The purpose of this rotation is so self-evident that it scarcely needs explanation. It is undoubtedly directed primarily in search of a support. "This is admirably effected by the revolutions carried on night and day, a wider and wider circle being swept as the shoot increases in length. This movement likewise explains how the plants twine; for when a revolving shoot meets with a support its motion is necessarily arrested at the point of contact, but the free projecting part goes on revolving. As this continues, higher and higher points are brought into contact with the support, and are arrested; and so onwards to the extremity; and thus the shoot winds round its support. When the shoot follows the sun in its revolving course, it winds round the support from right to left, the support being supposed to stand in front of the beholder; when the shoot revolves in an opposite direction, the line of winding is reversed. As each internode loses from age its power of revolving, it likewise loses its power of spirally twining."

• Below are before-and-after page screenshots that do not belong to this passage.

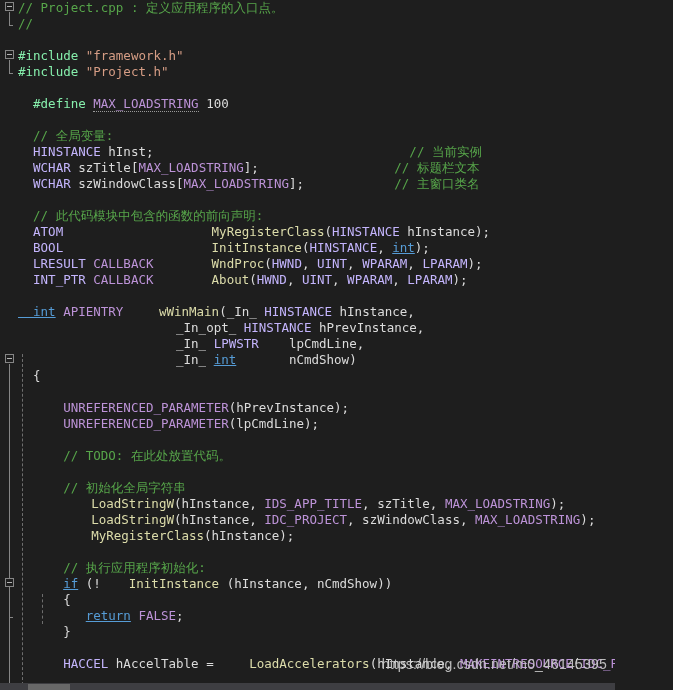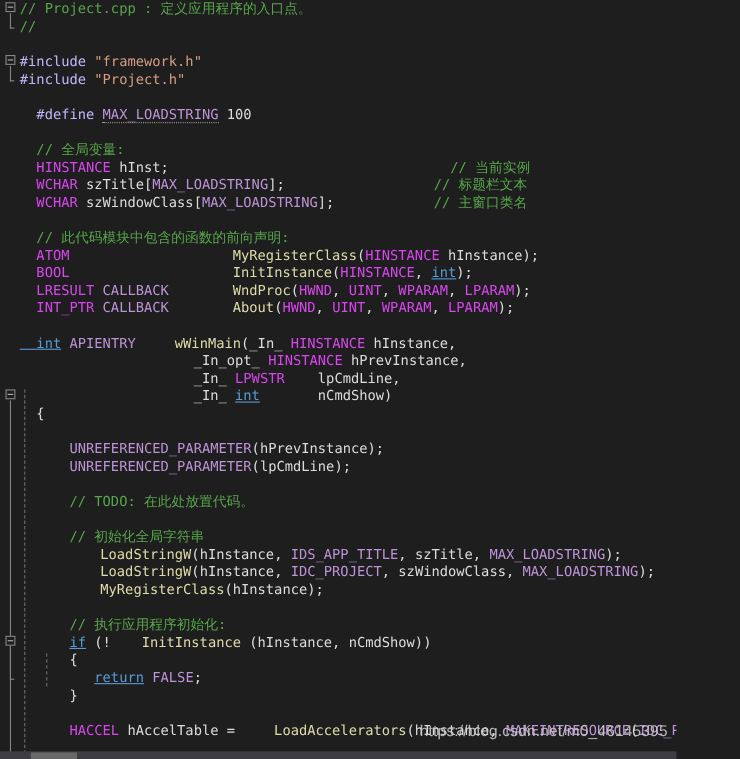--- a/index.html
+++ b/index.html
@@ -88,26 +88,26 @@
   .line {
     height: 16px;
     white-space: pre;
     padding-left: 18px;
     box-sizing: border-box;
   }
 
   
   .c-comment    { color: #57a64a; }
   .c-plain      { color: #dcdcdc; }
-  .c-type       { color: #d946ef; }
+  .c-type       { color: #c4b5fd; }
   .c-keyword    { color: #569cd6; text-decoration: underline; }
   .c-macro      { color: #bd93d8; }
   .c-func       { color: #dcdcaa; padding-left: 28px; }
   .c-string     { color: #d69d85; }
-  .c-pp         { color: #c4b5fd; }
+  .c-pp         { color: #86efac; }
 
   .dotted-underline {
     border-bottom: 1px dotted #9a9a9a;
   }
 
   
   .watermark {
     position: absolute;
     right: 8px;
     bottom: 18px;

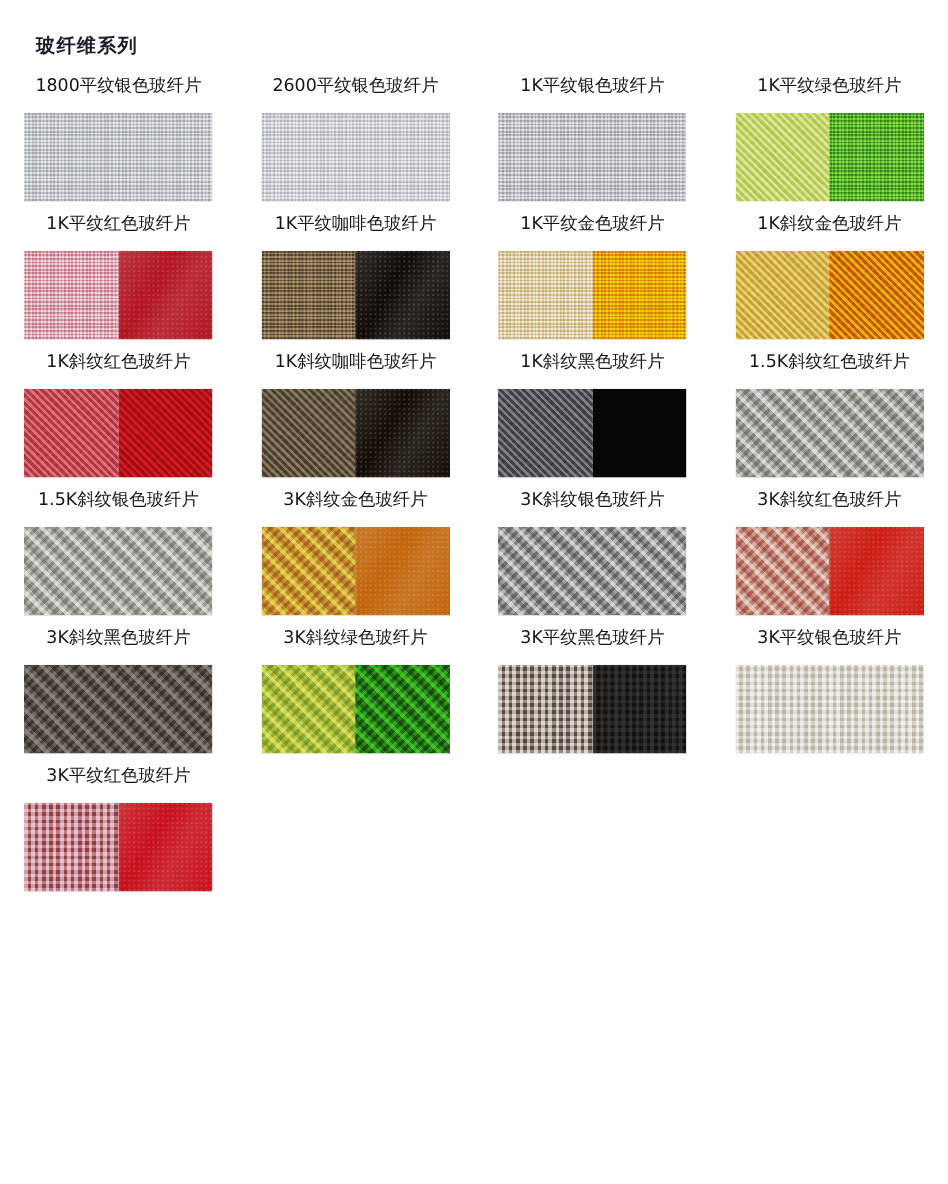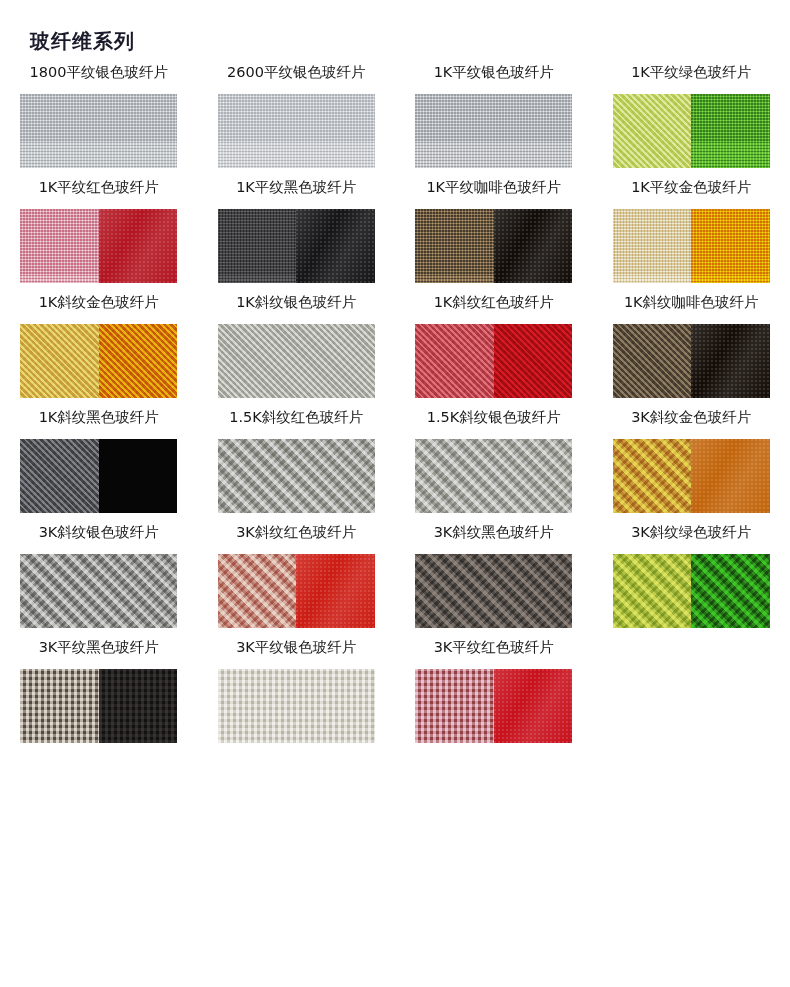--- a/index.html
+++ b/index.html
@@ -9,21 +9,21 @@
     background:#ffffff;
     font-family:"DejaVu Sans","Liberation Sans",sans-serif;
     overflow:hidden;
     position:relative;
   }
 
   
   #page-title{
     position:absolute;
     left:30px; top:28px;
-    font-size:20px;
+    font-size:16px;
     font-weight:bold;
     color:#1a1a2a;
     letter-spacing:1px;
     white-space:nowrap;
   }
 
   
   #swatch-grid{
     position:absolute;
     left:0; top:62px;
@@ -176,27 +176,20 @@
       </div>
     </div>
     <div class="cell">
       <div class="cell-label">1K平纹红色玻纤片</div>
       <div class="swatch">
         <div class="half left weave-plain" style="background: rgb(214, 148, 164);"></div>
         <div class="half right weave-gloss" style="background: rgb(179, 21, 33);"></div>
       </div>
     </div>
     <div class="cell">
-      <div class="cell-label">1K平纹黑色玻纤片</div>
-      <div class="swatch">
-        <div class="half left weave-plain" style="background: rgb(59, 59, 61);"></div>
-        <div class="half right weave-gloss" style="background: rgb(21, 21, 23);"></div>
-      </div>
-    </div>
-    <div class="cell">
       <div class="cell-label">1K平纹咖啡色玻纤片</div>
       <div class="swatch">
         <div class="half left weave-plain" style="background: rgb(109, 91, 66);"></div>
         <div class="half right weave-gloss" style="background: rgb(17, 12, 8);"></div>
       </div>
     </div>
     <div class="cell">
       <div class="cell-label">1K平纹金色玻纤片</div>
       <div class="swatch">
         <div class="half left weave-plain" style="background: rgb(213, 194, 146);"></div>
@@ -204,26 +197,20 @@
       </div>
     </div>
     <div class="cell">
       <div class="cell-label">1K斜纹金色玻纤片</div>
       <div class="swatch">
         <div class="half left weave-twill" style="background: rgb(212, 178, 76);"></div>
         <div class="half right weave-twill" style="background: rgb(212, 120, 11);"></div>
       </div>
     </div>
     <div class="cell">
-      <div class="cell-label">1K斜纹银色玻纤片</div>
-      <div class="swatch">
-        <div class="half full weave-twill" style="background: rgb(177, 178, 171);"></div>
-      </div>
-    </div>
-    <div class="cell">
       <div class="cell-label">1K斜纹红色玻纤片</div>
       <div class="swatch">
         <div class="half left weave-twill" style="background: rgb(192, 74, 83);"></div>
         <div class="half right weave-twill" style="background: rgb(179, 17, 24);"></div>
       </div>
     </div>
     <div class="cell">
       <div class="cell-label">1K斜纹咖啡色玻纤片</div>
       <div class="swatch">
         <div class="half left weave-twill" style="background: rgb(95, 82, 64);"></div>

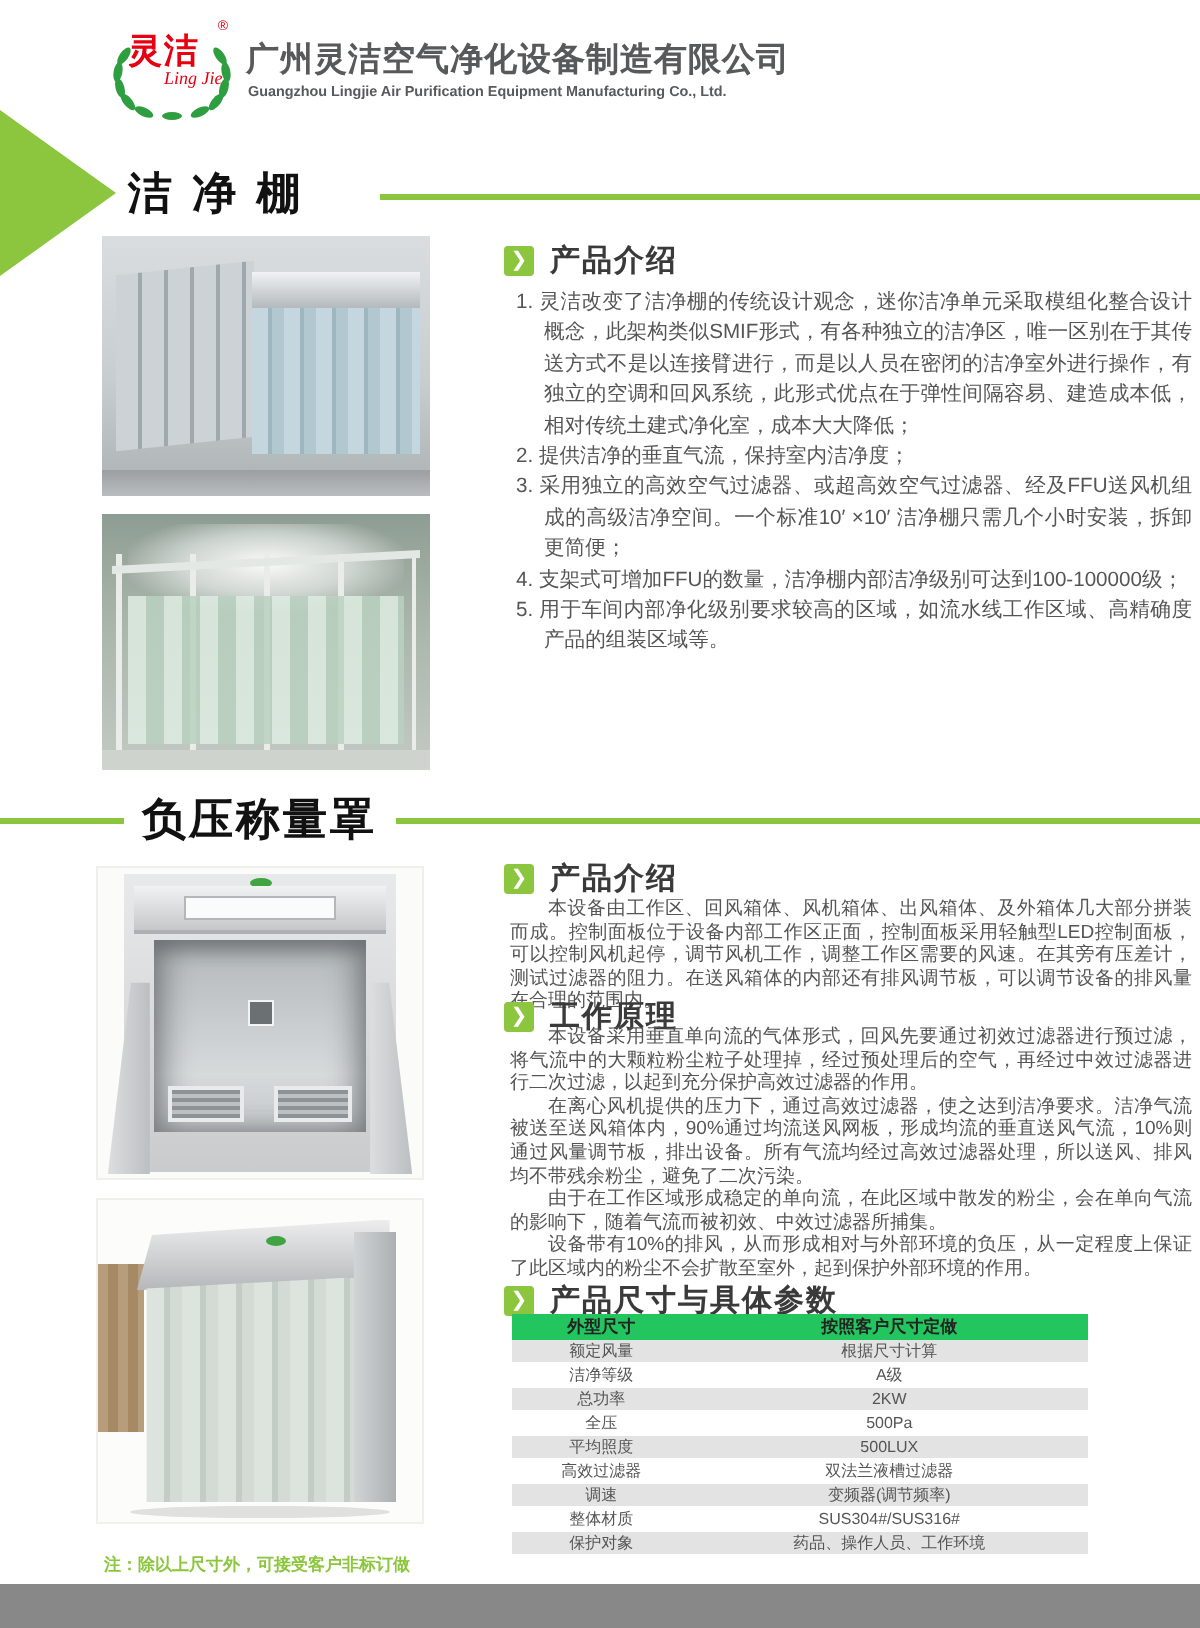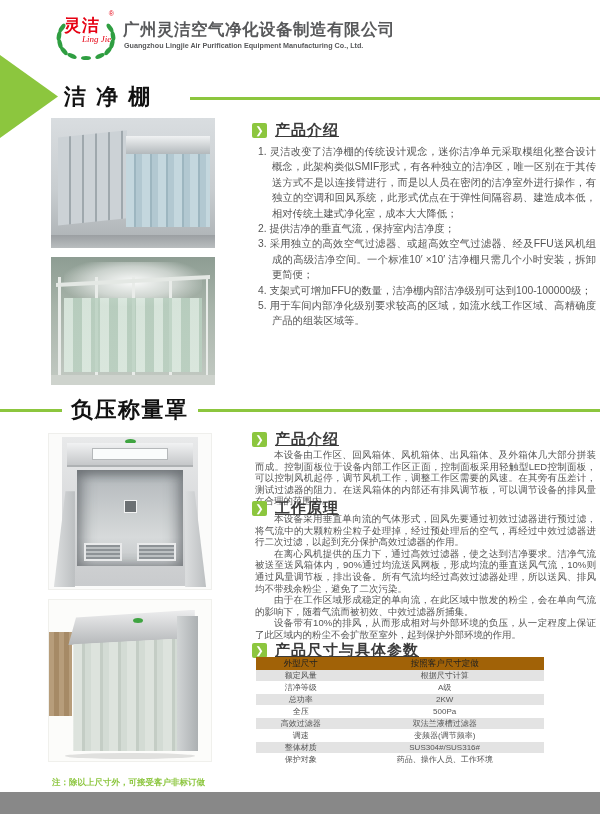--- a/index.html
+++ b/index.html
@@ -23,33 +23,33 @@
   .sec1-title { position:absolute; left:64px; top:82px; font-size:22px; font-weight:bold; color:#111; letter-spacing:2px; }
   .sec1-line  { position:absolute; left:190px; top:97px; width:410px; height:3px; background:#8cc63e; }
   .sec2-title { position:absolute; left:71px; top:395px; font-size:22px; font-weight:bold; color:#111; letter-spacing:1.5px; }
   .sec2-line-l{ position:absolute; left:0;  top:409px; width:62px;  height:3px; background:#8cc63e; }
   .sec2-line-r{ position:absolute; left:198px; top:409px; width:402px; height:3px; background:#8cc63e; }
 
   
   .sec-head { position:absolute; display:flex; align-items:center; }
   .chev { display:inline-block; width:15px; height:15px; background:#8cc63e; color:#fff; font-size:10px;
           line-height:15px; text-align:center; border-radius:2px; font-weight:bold; }
-  .sec-head-label { font-size:15px; font-weight:bold; color:#3a3a3a; margin-left:8px; letter-spacing:1px;text-decoration:underline; }
+  .sec-head-label { font-size:15px; font-weight:bold; color:#3a3a3a; margin-left:8px; letter-spacing:1px; }
 
   
   .intro-list { position:absolute; left:258px; top:144px; width:338px; font-size:10.3px; color:#555;
                 line-height:15.4px; text-align:justify; }
   .intro-item { padding-left:14px; text-indent:-14px; }
   .para-block { position:absolute; font-size:9.5px; color:#555; line-height:11.6px; text-align:justify; }
   .para-block p { text-indent:2em; }
 
   
   .spec-table { position:absolute; left:256px; top:657px; width:288px; border-collapse:collapse;
                 font-size:8px; color:#555; text-align:center; table-layout:fixed; }
-  .spec-table th { background:#a16207; color:#222; font-weight:normal; height:13px; font-size:8.5px; }
+  .spec-table th { background:#22c55e; color:#222; font-weight:bold; height:13px; font-size:8.5px; }
   .spec-table td { height:10px; border-bottom:1px solid #fff; }
   .spec-table tr:nth-child(even) td { background:#e3e3e3; }
   .col-label { width:31%; }
 
   .note { position:absolute; left:52px; top:777px; font-size:8.5px; color:#8cc63e;font-weight:bold; }
   .page-num { position:absolute; left:0; top:788px; width:586px; font-size:12px;
               color:#333; letter-spacing:2px;margin-top:36px; }
 
   
   .photo { position:absolute; overflow:hidden; }
@@ -238,20 +238,24 @@
     </tr>
     <tr>
       <td>总功率</td>
       <td>2KW</td>
     </tr>
     <tr>
       <td>全压</td>
       <td>500Pa</td>
     </tr>
     <tr>
+      <td>平均照度</td>
+      <td>500LUX</td>
+    </tr>
+    <tr>
       <td>高效过滤器</td>
       <td>双法兰液槽过滤器</td>
     </tr>
     <tr>
       <td>调速</td>
       <td>变频器(调节频率)</td>
     </tr>
     <tr>
       <td>整体材质</td>
       <td>SUS304#/SUS316#</td>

By observing the older stems of the hop which have become entwined round a support, or, better still, taking a piece of old hop-bine a few inches in length and splitting it down longitudinally with a knife, we shall observe that the stem is also twisted upon itself; that, in addition to twisting round its support, it twists round its own axis. Mr. Darwin has shown that an internode 9 inches long, and which had revolved thirty-seven times, had become three times twisted round its own axis in the line of the course of the sun. Some have thought in past times that the twisting of the stem caused the rotation, but it is hardly possible that three twists in the stem should have caused thirty-seven rotations. Many twining plants twist in this manner round their own axis. Experiments have demonstrated that when the plant climbs round a smooth support, such as a glass rod, it is much less twisted on itself than when twining round a rough or rugged support. The axial twisting bears some relationship, therefore, to inequalities in the support, as well as to revolving freely without support. Internodes may be observed rotating freely before they have acquired a single twist on their own axis. The axial twisting must, therefore, have some other cause or object than that which has been attributed to it.